▸ Records shown:

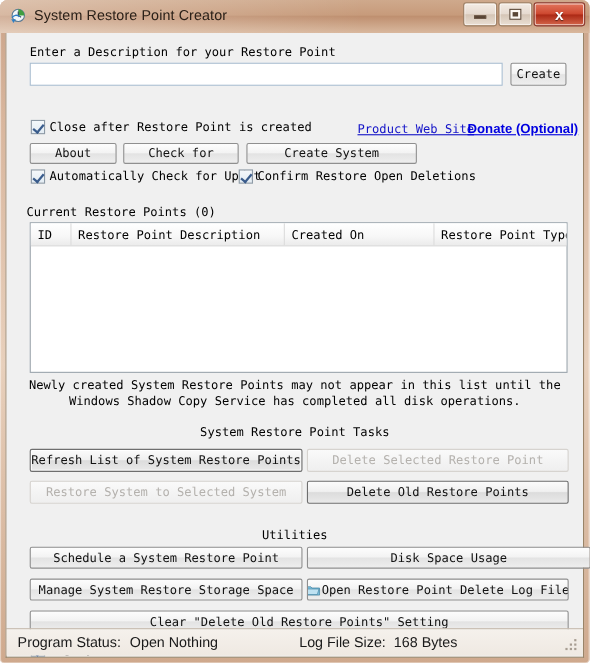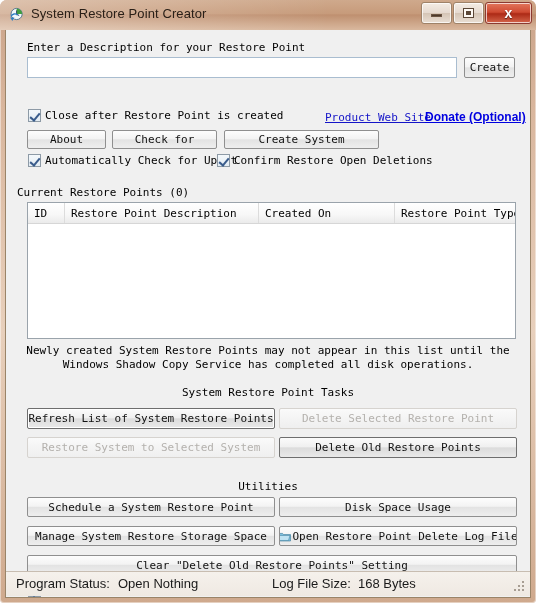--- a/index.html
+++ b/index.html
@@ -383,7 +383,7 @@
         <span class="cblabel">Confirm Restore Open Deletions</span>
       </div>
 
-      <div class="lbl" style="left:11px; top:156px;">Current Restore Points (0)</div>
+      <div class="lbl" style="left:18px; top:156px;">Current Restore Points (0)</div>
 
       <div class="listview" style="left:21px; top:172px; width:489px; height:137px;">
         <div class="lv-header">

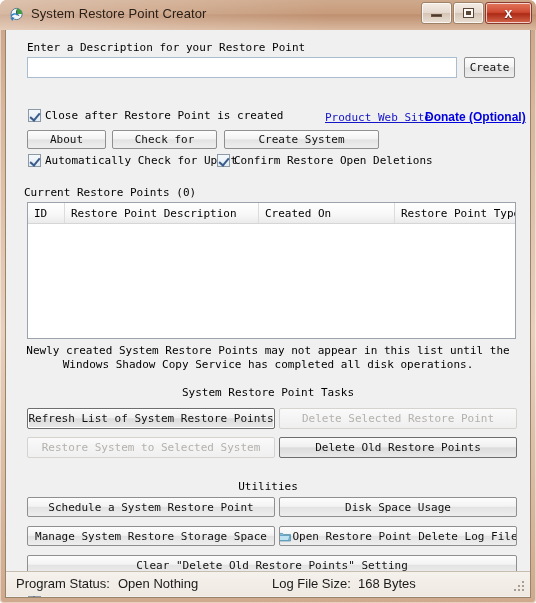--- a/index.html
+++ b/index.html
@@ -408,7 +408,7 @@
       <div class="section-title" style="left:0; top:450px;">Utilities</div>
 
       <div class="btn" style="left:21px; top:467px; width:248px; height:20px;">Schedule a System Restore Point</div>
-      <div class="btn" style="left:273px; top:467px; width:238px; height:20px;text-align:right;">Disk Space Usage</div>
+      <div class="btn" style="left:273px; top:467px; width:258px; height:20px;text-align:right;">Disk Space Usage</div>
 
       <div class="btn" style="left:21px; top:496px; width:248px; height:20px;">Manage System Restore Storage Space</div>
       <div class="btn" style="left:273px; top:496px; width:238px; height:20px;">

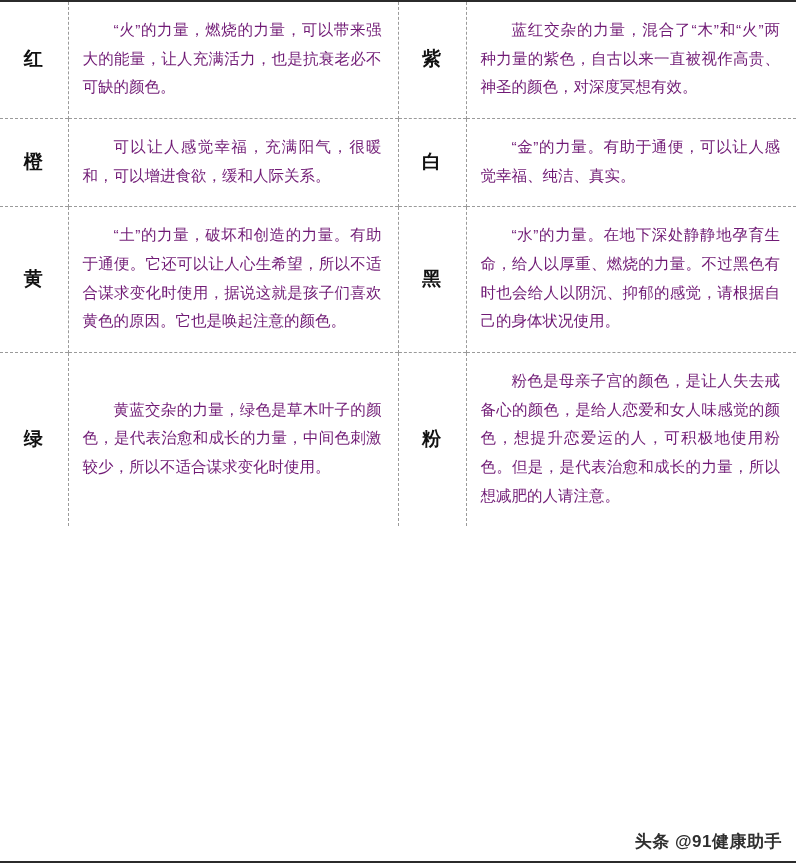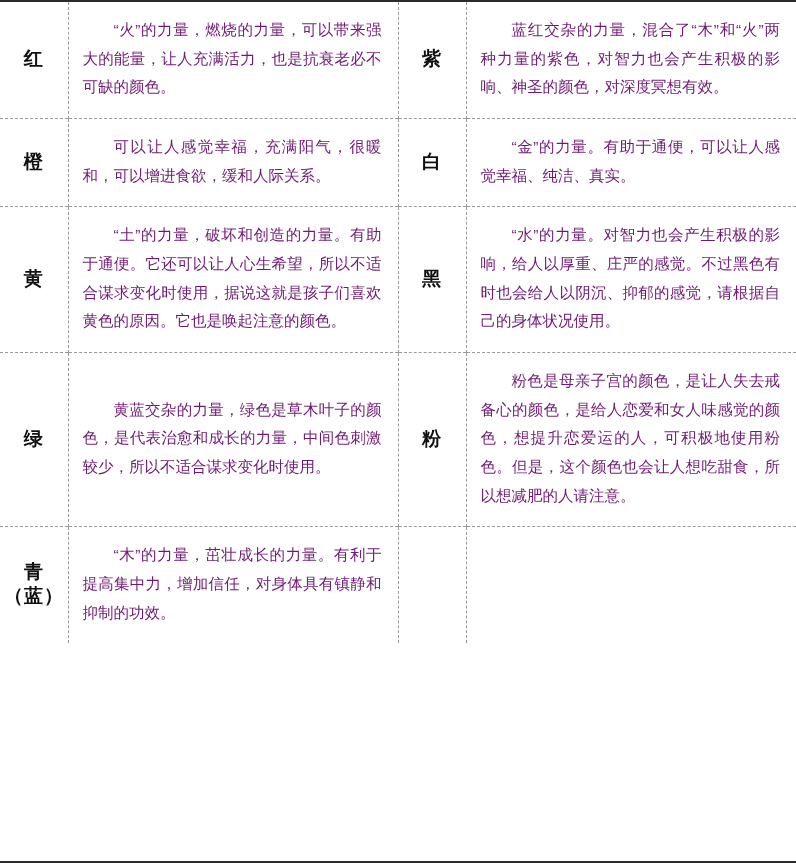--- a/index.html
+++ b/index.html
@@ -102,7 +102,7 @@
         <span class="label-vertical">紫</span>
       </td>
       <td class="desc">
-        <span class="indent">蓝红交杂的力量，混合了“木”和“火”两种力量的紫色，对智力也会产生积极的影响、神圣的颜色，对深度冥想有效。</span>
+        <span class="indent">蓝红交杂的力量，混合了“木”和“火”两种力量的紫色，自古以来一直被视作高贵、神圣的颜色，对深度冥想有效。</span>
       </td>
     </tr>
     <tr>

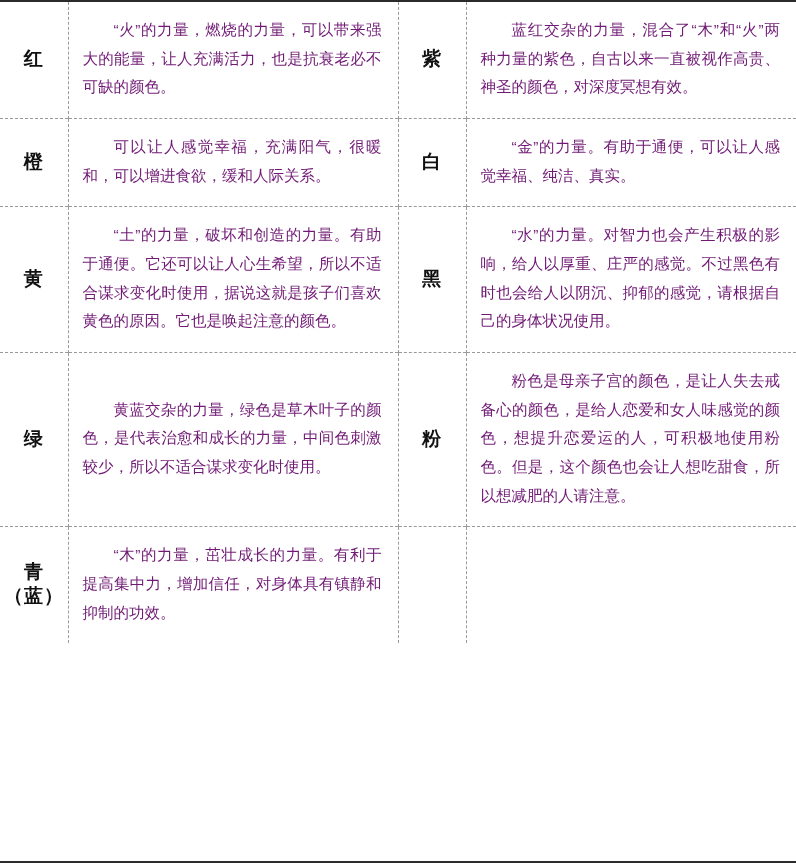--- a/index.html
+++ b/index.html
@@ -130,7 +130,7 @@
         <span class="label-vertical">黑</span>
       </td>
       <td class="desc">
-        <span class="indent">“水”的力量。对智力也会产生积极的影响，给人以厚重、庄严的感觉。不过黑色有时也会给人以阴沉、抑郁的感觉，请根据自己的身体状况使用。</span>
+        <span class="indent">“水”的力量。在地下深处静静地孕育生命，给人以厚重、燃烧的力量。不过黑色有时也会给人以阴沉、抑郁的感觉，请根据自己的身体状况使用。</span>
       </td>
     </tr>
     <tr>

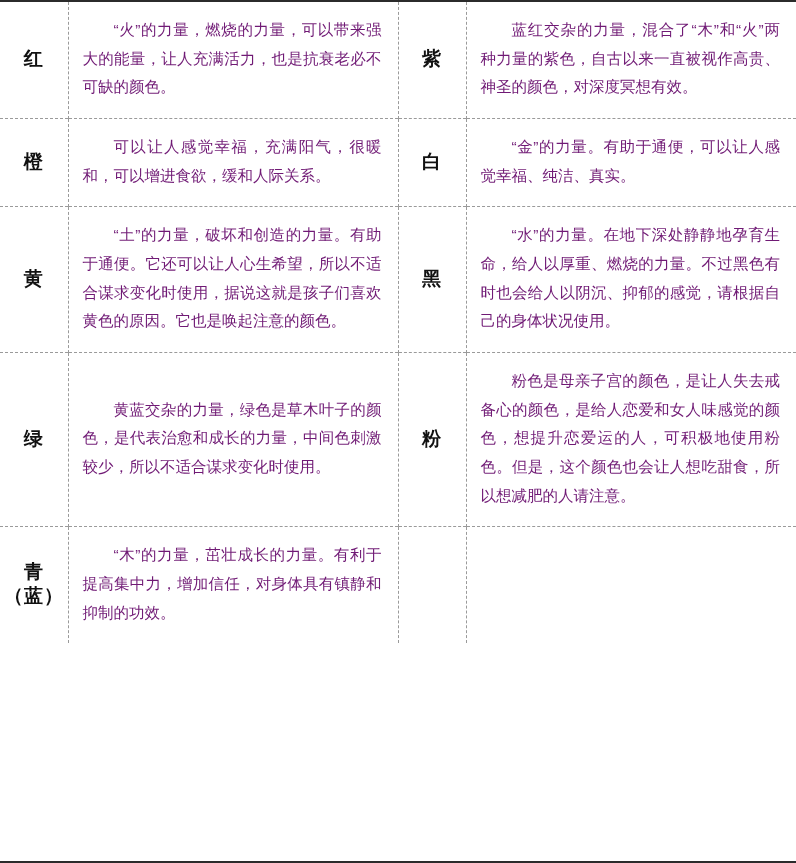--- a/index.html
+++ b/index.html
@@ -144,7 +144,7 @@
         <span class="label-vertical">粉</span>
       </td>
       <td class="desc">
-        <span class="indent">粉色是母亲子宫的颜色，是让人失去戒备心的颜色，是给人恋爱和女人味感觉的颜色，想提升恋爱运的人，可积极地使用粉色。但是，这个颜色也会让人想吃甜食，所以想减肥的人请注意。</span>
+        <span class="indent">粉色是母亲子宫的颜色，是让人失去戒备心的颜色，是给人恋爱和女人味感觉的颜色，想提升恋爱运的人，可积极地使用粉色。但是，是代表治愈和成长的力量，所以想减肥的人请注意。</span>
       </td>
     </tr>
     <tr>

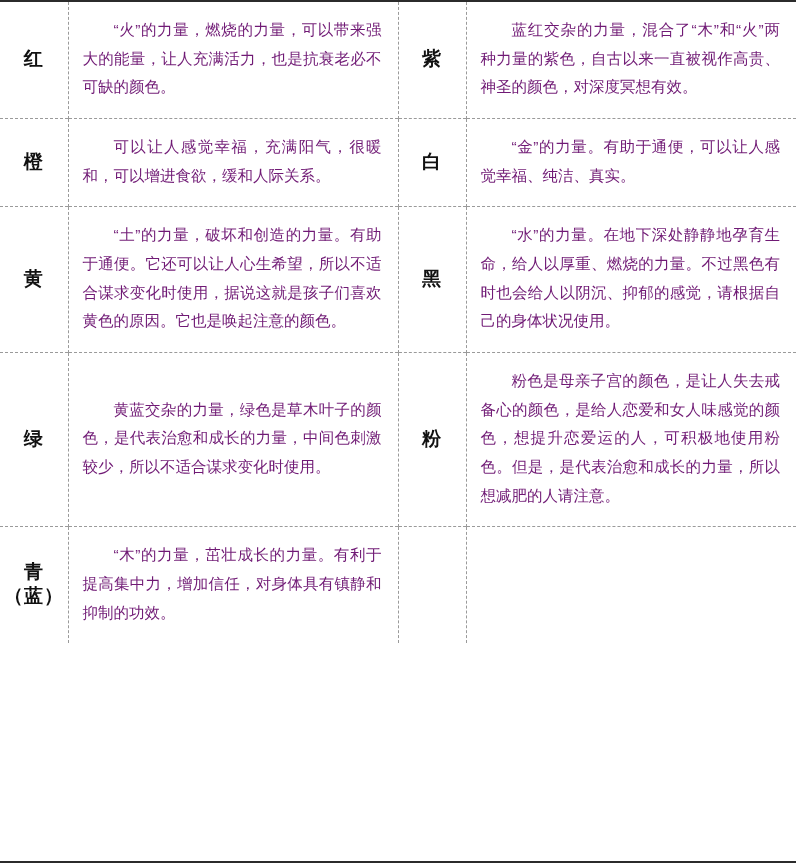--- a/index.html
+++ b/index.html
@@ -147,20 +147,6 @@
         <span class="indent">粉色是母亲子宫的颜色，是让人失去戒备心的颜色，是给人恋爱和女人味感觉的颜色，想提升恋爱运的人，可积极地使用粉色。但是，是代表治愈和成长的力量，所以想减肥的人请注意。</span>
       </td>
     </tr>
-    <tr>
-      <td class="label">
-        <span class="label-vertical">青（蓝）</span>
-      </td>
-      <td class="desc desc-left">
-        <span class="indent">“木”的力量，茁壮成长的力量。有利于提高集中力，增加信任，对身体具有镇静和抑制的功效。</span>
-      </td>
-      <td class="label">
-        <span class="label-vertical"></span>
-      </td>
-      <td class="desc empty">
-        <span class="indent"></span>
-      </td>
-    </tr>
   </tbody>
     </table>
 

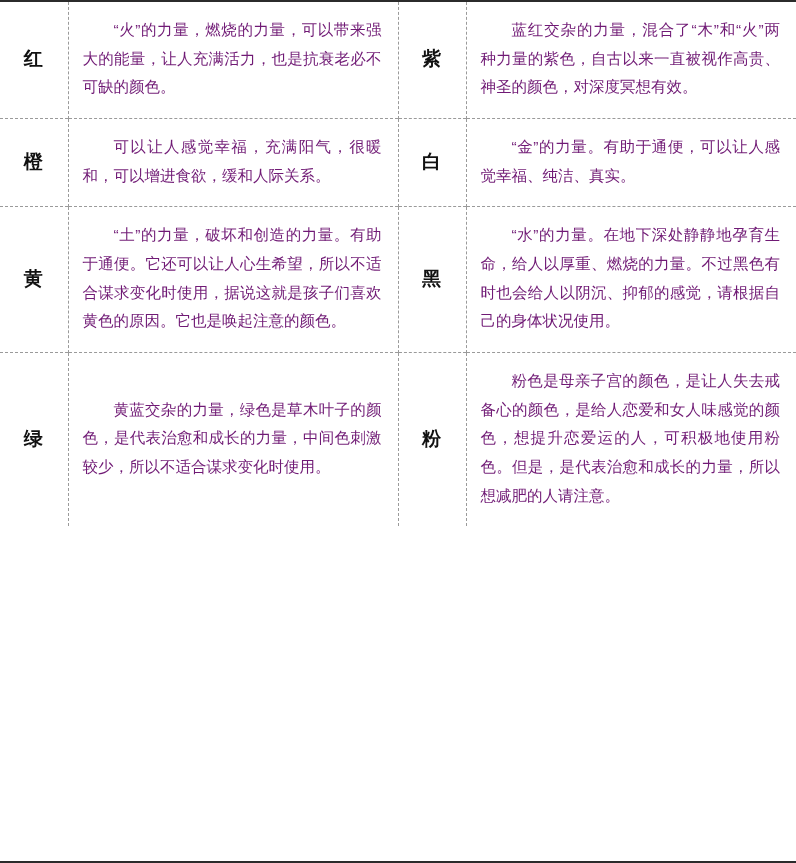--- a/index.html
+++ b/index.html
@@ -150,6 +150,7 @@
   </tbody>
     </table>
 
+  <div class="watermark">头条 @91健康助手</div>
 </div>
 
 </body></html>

▸ About this exercise:
Reproduce all the material exactly, omitting images.

▸ Task result:
--- a/index.html
+++ b/index.html
@@ -383,7 +383,7 @@
         <span class="cblabel">Confirm Restore Open Deletions</span>
       </div>
 
-      <div class="lbl" style="left:11px; top:156px;">Current Restore Points (0)</div>
+      <div class="lbl" style="left:18px; top:156px;">Current Restore Points (0)</div>
 
       <div class="listview" style="left:21px; top:172px; width:489px; height:137px;">
         <div class="lv-header">

--- a/index.html
+++ b/index.html
@@ -408,7 +408,7 @@
       <div class="section-title" style="left:0; top:450px;">Utilities</div>
 
       <div class="btn" style="left:21px; top:467px; width:248px; height:20px;">Schedule a System Restore Point</div>
-      <div class="btn" style="left:273px; top:467px; width:238px; height:20px;text-align:right;">Disk Space Usage</div>
+      <div class="btn" style="left:273px; top:467px; width:258px; height:20px;text-align:right;">Disk Space Usage</div>
 
       <div class="btn" style="left:21px; top:496px; width:248px; height:20px;">Manage System Restore Storage Space</div>
       <div class="btn" style="left:273px; top:496px; width:238px; height:20px;">

--- a/index.html
+++ b/index.html
@@ -102,7 +102,7 @@
         <span class="label-vertical">紫</span>
       </td>
       <td class="desc">
-        <span class="indent">蓝红交杂的力量，混合了“木”和“火”两种力量的紫色，对智力也会产生积极的影响、神圣的颜色，对深度冥想有效。</span>
+        <span class="indent">蓝红交杂的力量，混合了“木”和“火”两种力量的紫色，自古以来一直被视作高贵、神圣的颜色，对深度冥想有效。</span>
       </td>
     </tr>
     <tr>

--- a/index.html
+++ b/index.html
@@ -130,7 +130,7 @@
         <span class="label-vertical">黑</span>
       </td>
       <td class="desc">
-        <span class="indent">“水”的力量。对智力也会产生积极的影响，给人以厚重、庄严的感觉。不过黑色有时也会给人以阴沉、抑郁的感觉，请根据自己的身体状况使用。</span>
+        <span class="indent">“水”的力量。在地下深处静静地孕育生命，给人以厚重、燃烧的力量。不过黑色有时也会给人以阴沉、抑郁的感觉，请根据自己的身体状况使用。</span>
       </td>
     </tr>
     <tr>

--- a/index.html
+++ b/index.html
@@ -144,7 +144,7 @@
         <span class="label-vertical">粉</span>
       </td>
       <td class="desc">
-        <span class="indent">粉色是母亲子宫的颜色，是让人失去戒备心的颜色，是给人恋爱和女人味感觉的颜色，想提升恋爱运的人，可积极地使用粉色。但是，这个颜色也会让人想吃甜食，所以想减肥的人请注意。</span>
+        <span class="indent">粉色是母亲子宫的颜色，是让人失去戒备心的颜色，是给人恋爱和女人味感觉的颜色，想提升恋爱运的人，可积极地使用粉色。但是，是代表治愈和成长的力量，所以想减肥的人请注意。</span>
       </td>
     </tr>
     <tr>

--- a/index.html
+++ b/index.html
@@ -147,20 +147,6 @@
         <span class="indent">粉色是母亲子宫的颜色，是让人失去戒备心的颜色，是给人恋爱和女人味感觉的颜色，想提升恋爱运的人，可积极地使用粉色。但是，是代表治愈和成长的力量，所以想减肥的人请注意。</span>
       </td>
     </tr>
-    <tr>
-      <td class="label">
-        <span class="label-vertical">青（蓝）</span>
-      </td>
-      <td class="desc desc-left">
-        <span class="indent">“木”的力量，茁壮成长的力量。有利于提高集中力，增加信任，对身体具有镇静和抑制的功效。</span>
-      </td>
-      <td class="label">
-        <span class="label-vertical"></span>
-      </td>
-      <td class="desc empty">
-        <span class="indent"></span>
-      </td>
-    </tr>
   </tbody>
     </table>
 

--- a/index.html
+++ b/index.html
@@ -150,6 +150,7 @@
   </tbody>
     </table>
 
+  <div class="watermark">头条 @91健康助手</div>
 </div>
 
 </body></html>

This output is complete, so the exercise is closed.